Problem description:
Where the data below has the string "julio", return the whole line.

Given information:
# # # #

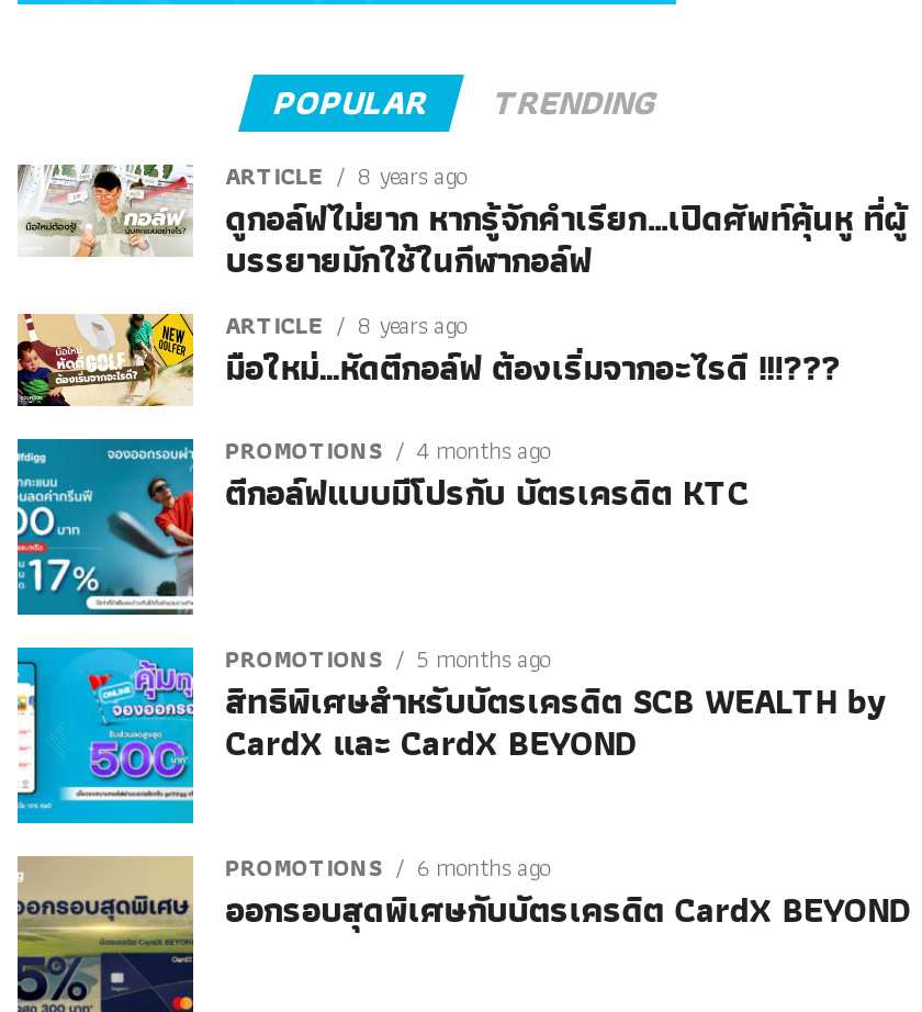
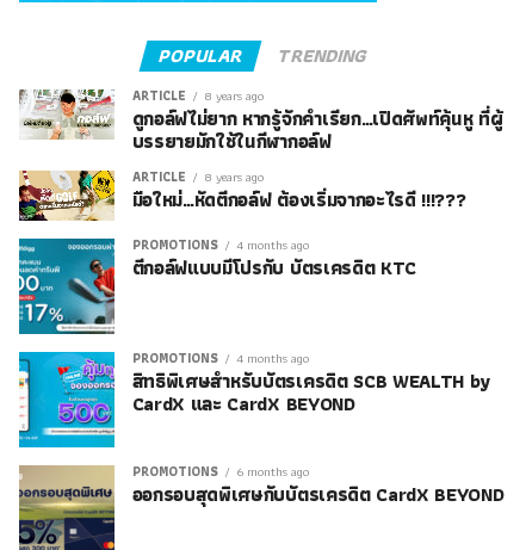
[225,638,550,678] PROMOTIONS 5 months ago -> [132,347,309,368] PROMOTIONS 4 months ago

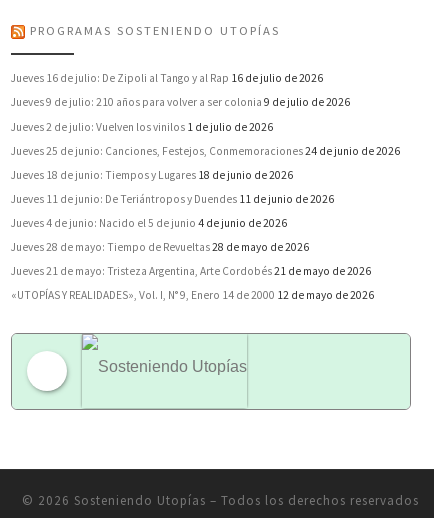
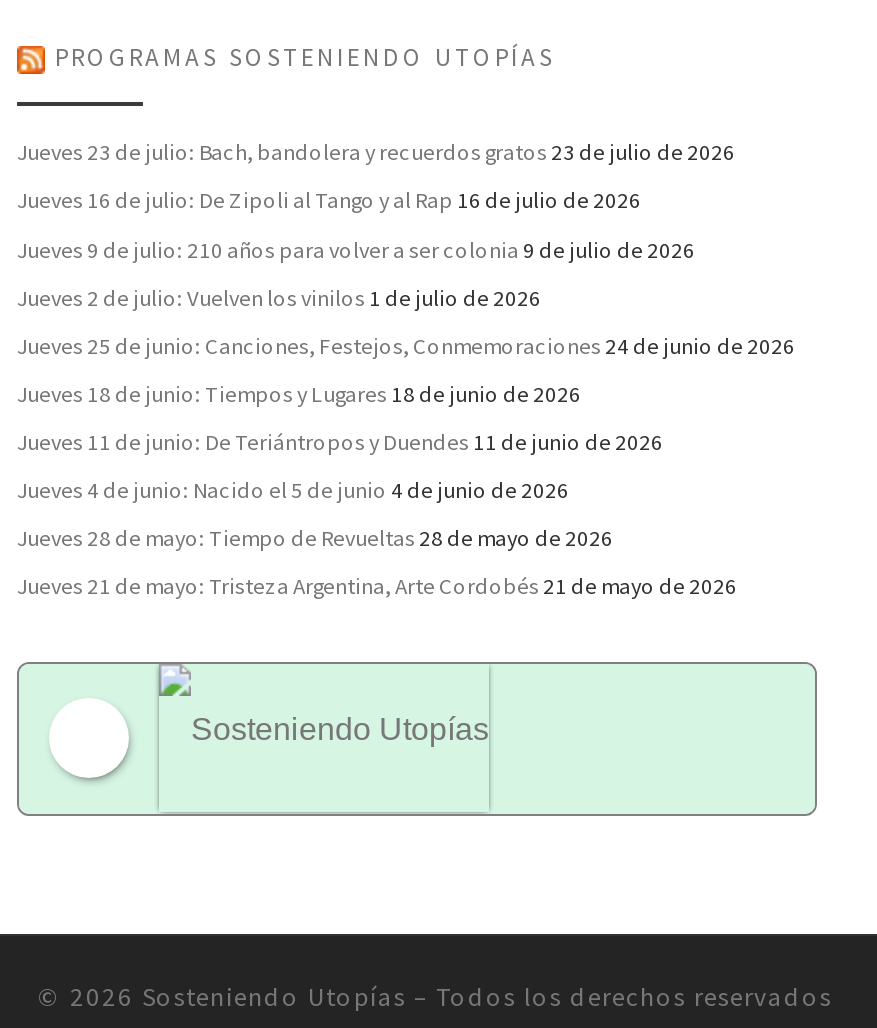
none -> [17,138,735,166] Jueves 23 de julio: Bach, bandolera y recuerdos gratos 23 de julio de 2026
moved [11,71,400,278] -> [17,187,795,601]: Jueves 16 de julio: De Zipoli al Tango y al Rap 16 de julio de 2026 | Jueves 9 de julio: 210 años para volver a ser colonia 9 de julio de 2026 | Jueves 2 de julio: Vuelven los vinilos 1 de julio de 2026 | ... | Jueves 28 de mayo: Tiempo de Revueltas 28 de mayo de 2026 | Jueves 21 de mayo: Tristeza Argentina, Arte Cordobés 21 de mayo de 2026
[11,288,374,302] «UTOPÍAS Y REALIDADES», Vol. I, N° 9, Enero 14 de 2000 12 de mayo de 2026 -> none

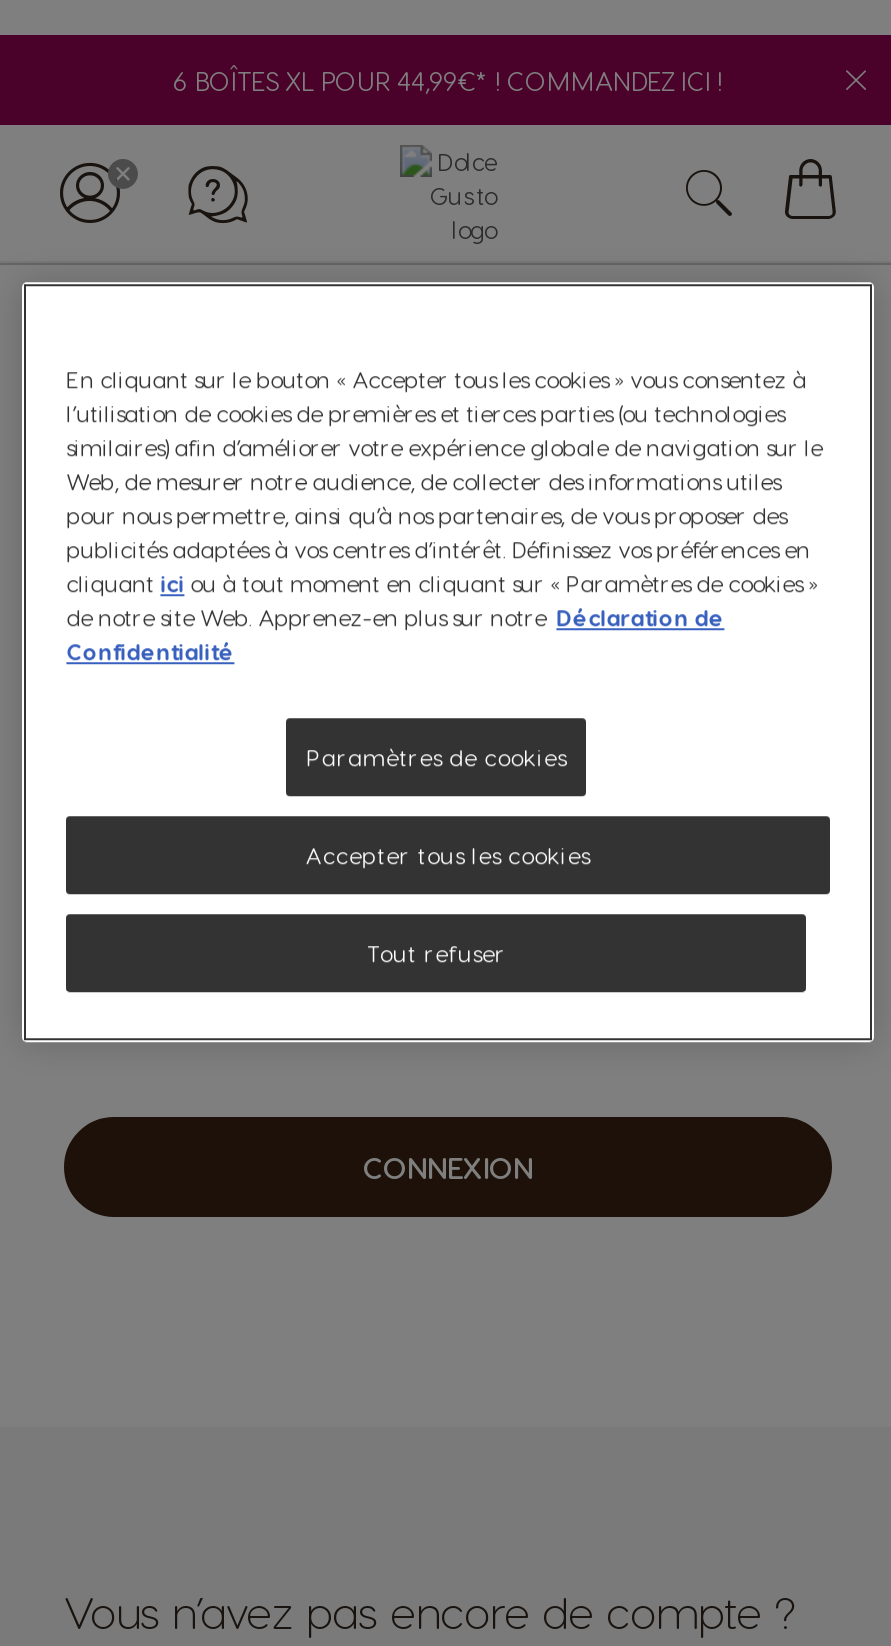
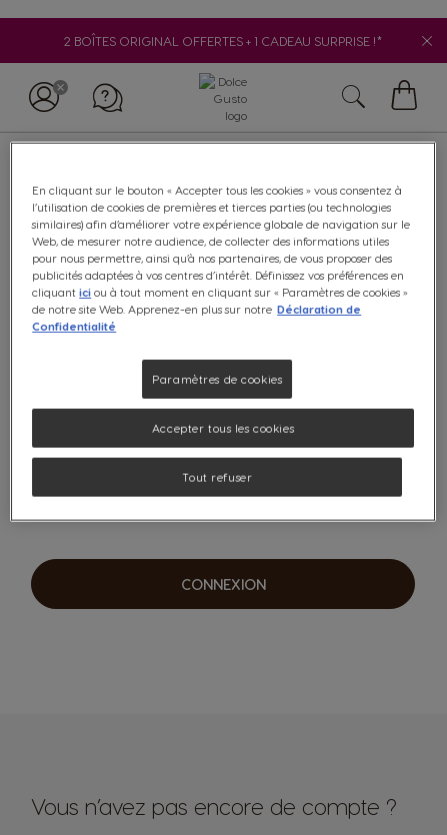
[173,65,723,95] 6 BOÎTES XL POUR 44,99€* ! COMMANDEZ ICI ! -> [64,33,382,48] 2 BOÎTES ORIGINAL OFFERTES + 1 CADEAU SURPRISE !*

# # # #

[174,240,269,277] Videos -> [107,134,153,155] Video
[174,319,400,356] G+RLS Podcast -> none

# # # #

Exercise output:
none -> [17,138,735,166] Jueves 23 de julio: Bach, bandolera y recuerdos gratos 23 de julio de 2026
moved [11,71,400,278] -> [17,187,795,601]: Jueves 16 de julio: De Zipoli al Tango y al Rap 16 de julio de 2026 | Jueves 9 de julio: 210 años para volver a ser colonia 9 de julio de 2026 | Jueves 2 de julio: Vuelven los vinilos 1 de julio de 2026 | ... | Jueves 28 de mayo: Tiempo de Revueltas 28 de mayo de 2026 | Jueves 21 de mayo: Tristeza Argentina, Arte Cordobés 21 de mayo de 2026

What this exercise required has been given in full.